Asian markets followed Wall Street lower after two Fed officials warned of additional hikes in borrowing costs to lower inflation back to the central bank’s 2 percent target.
Fed President Loretta Mester said there is need for more tightening to tame inflation.
Separately, St. Louis Fed President James Bullard argued that there was a good case for the Fed to have been more aggressive with its recent rate decision.
The dollar jumped to a six-week high on increased risk aversion.
Gold dipped as the benchmark 10-year U.S. Treasury yield climbed to a high of 3.900 percent, marking its highest since Dec. 30 on expectations that U.S. rates may peak just below 5.3 percent by July-end.
Oil prices fell over 1 percent in Asian trading to extend recent losses on signs of sluggish U.S. consumer demand and data showing a big build in stockpiles.

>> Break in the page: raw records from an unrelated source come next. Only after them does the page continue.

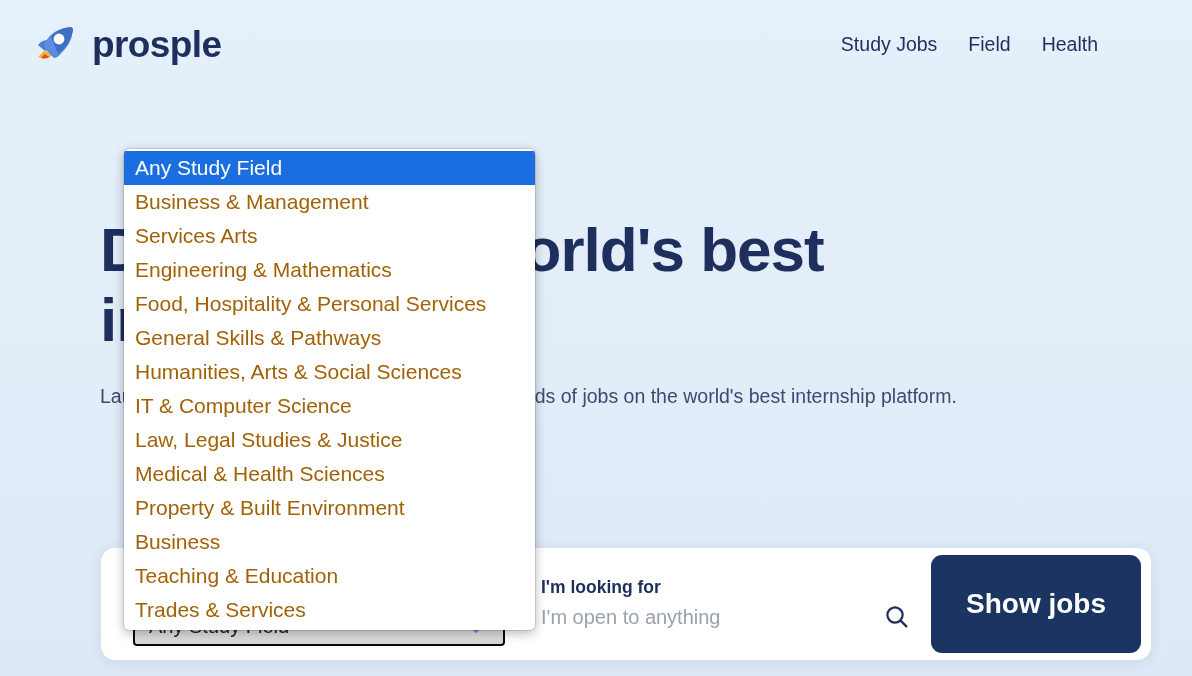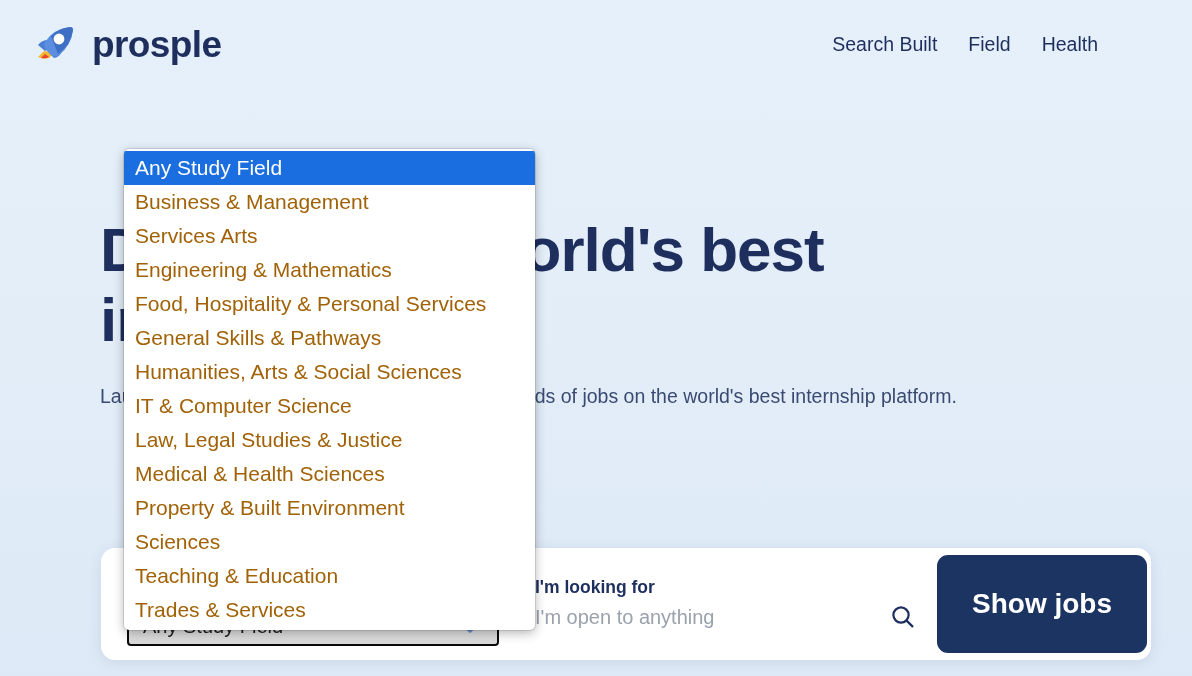"Search Built" a.nav-link { text: Search Built -> Study Jobs }
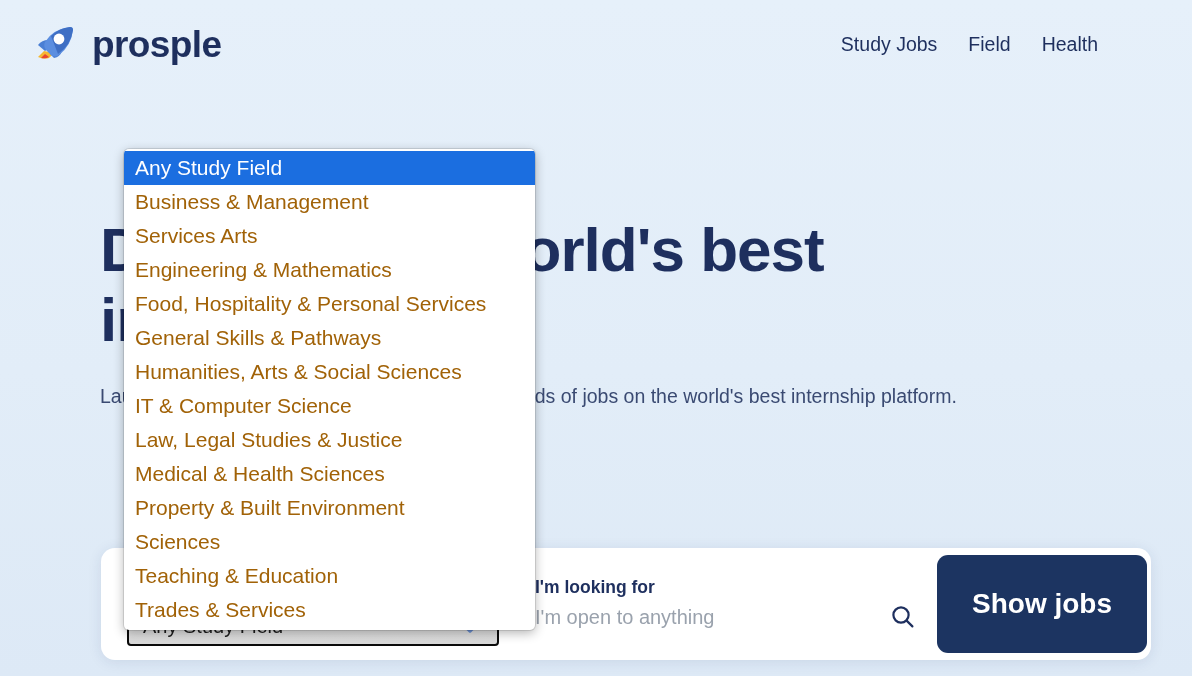"Sciences" li.dd-item { text: Sciences -> Business }
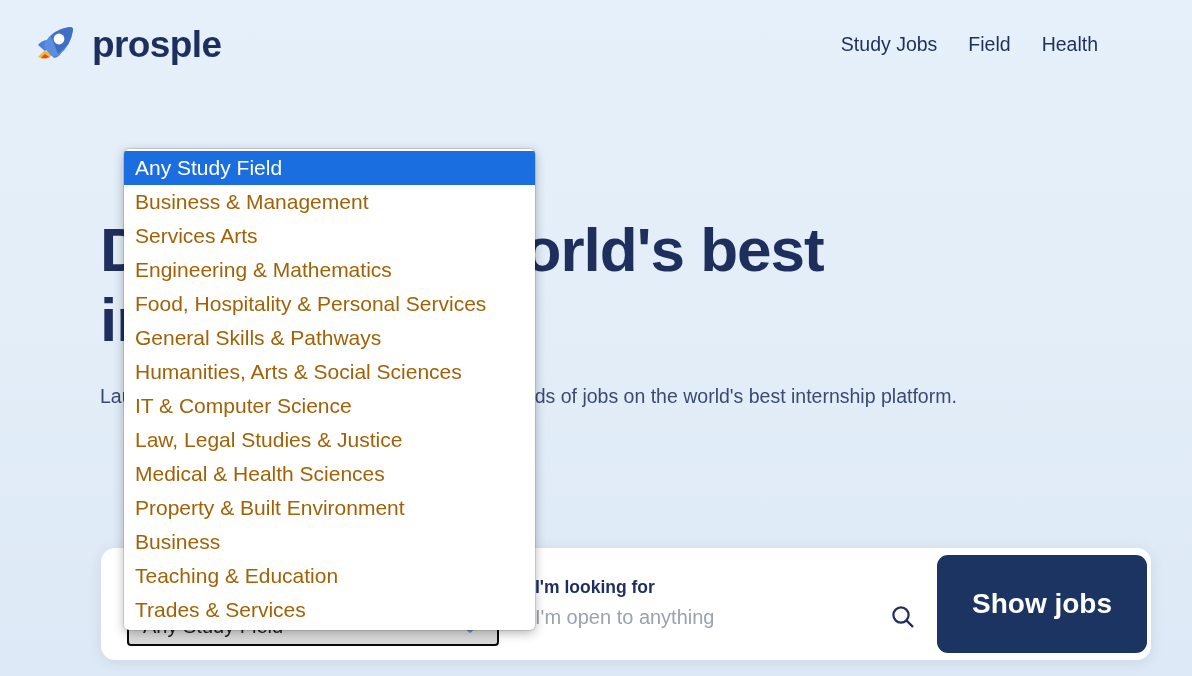"I'm looking for" .search-card { padding: 0 4px -> 0 10px }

U.S. stocks fell sharply overnight, the dollar advanced and yields ticked up as initial jobless claims data showed a resilient labor market and a key metric showed wholesale prices increased more than expected in January.
The Dow lost 1.3 percent, the tech-heavy Nasdaq Composite shed 1.8 percent and the S&P 500 slipped 1.4 percent.
European stocks finished slightly higher on Thursday despite ECB President Christine Lagarde once again affirming a 50-bps rate hike in March.
The pan-European STOXX 600 gained 0.2 percent. The German DAX and the U.K.’s FTSE 100 index both inched up around 0.2 percent while France’s CAC 40 index climbed 0.9 percent.